[Detected change data]
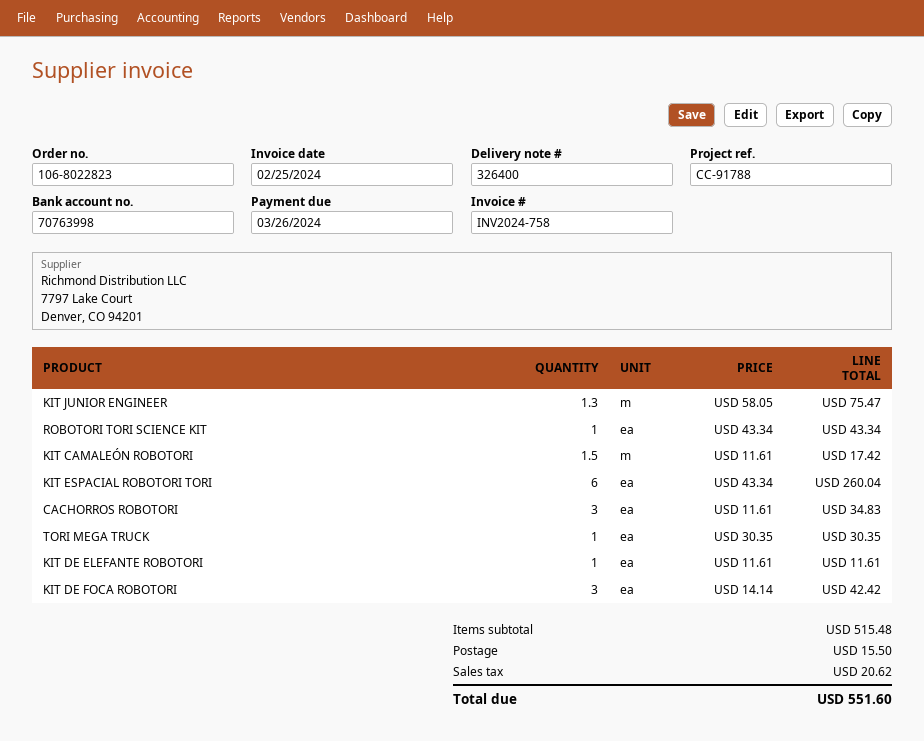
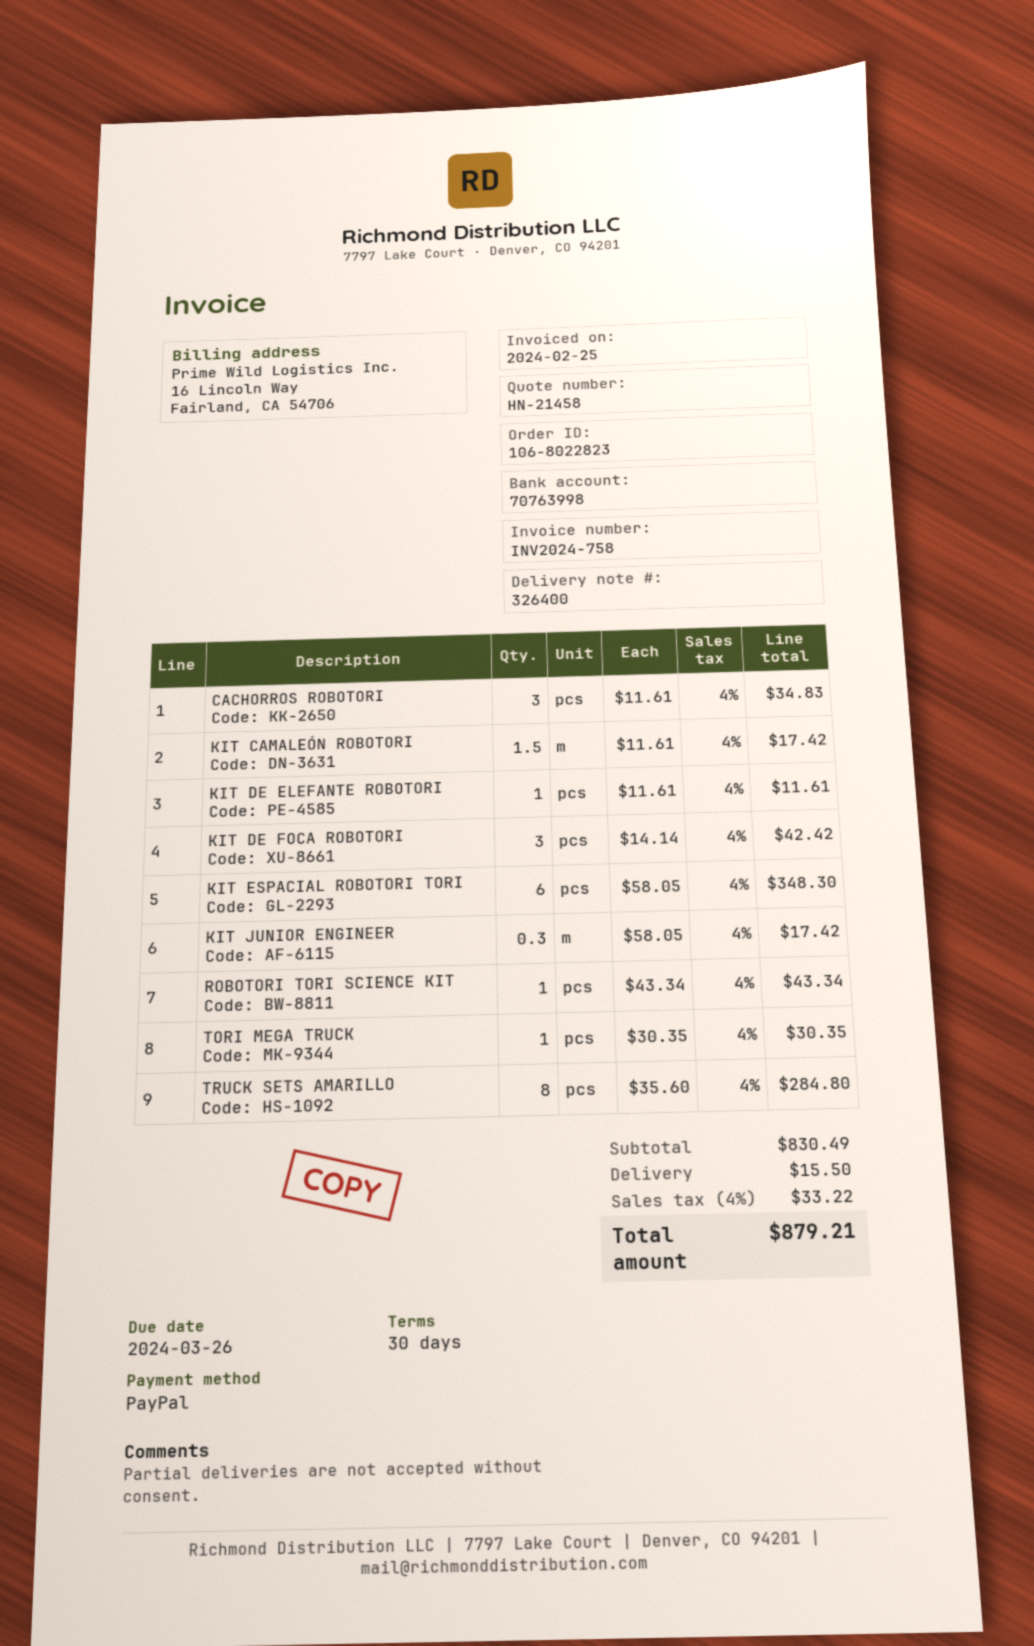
KIT JUNIOR ENGINEER: 1.3 x 58.05 = 75.47 -> 0.3 x 58.05 = 17.42
KIT ESPACIAL ROBOTORI TORI: 6 x 43.34 = 260.04 -> 6 x 58.05 = 348.30
TRUCK SETS AMARILLO: none -> 8 x 35.60 = 284.80
subtotal: 515.48 -> 830.49
tax: 20.62 -> 33.22
total: 551.60 -> 879.21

*Your task*.
The lines from the one containing "TRUCK SETS AMARILLO: none" through the last line of the records are the answer; set them down exactly and add nothing.

*Result of the task*.
TRUCK SETS AMARILLO: none -> 8 x 35.60 = 284.80
subtotal: 515.48 -> 830.49
tax: 20.62 -> 33.22
total: 551.60 -> 879.21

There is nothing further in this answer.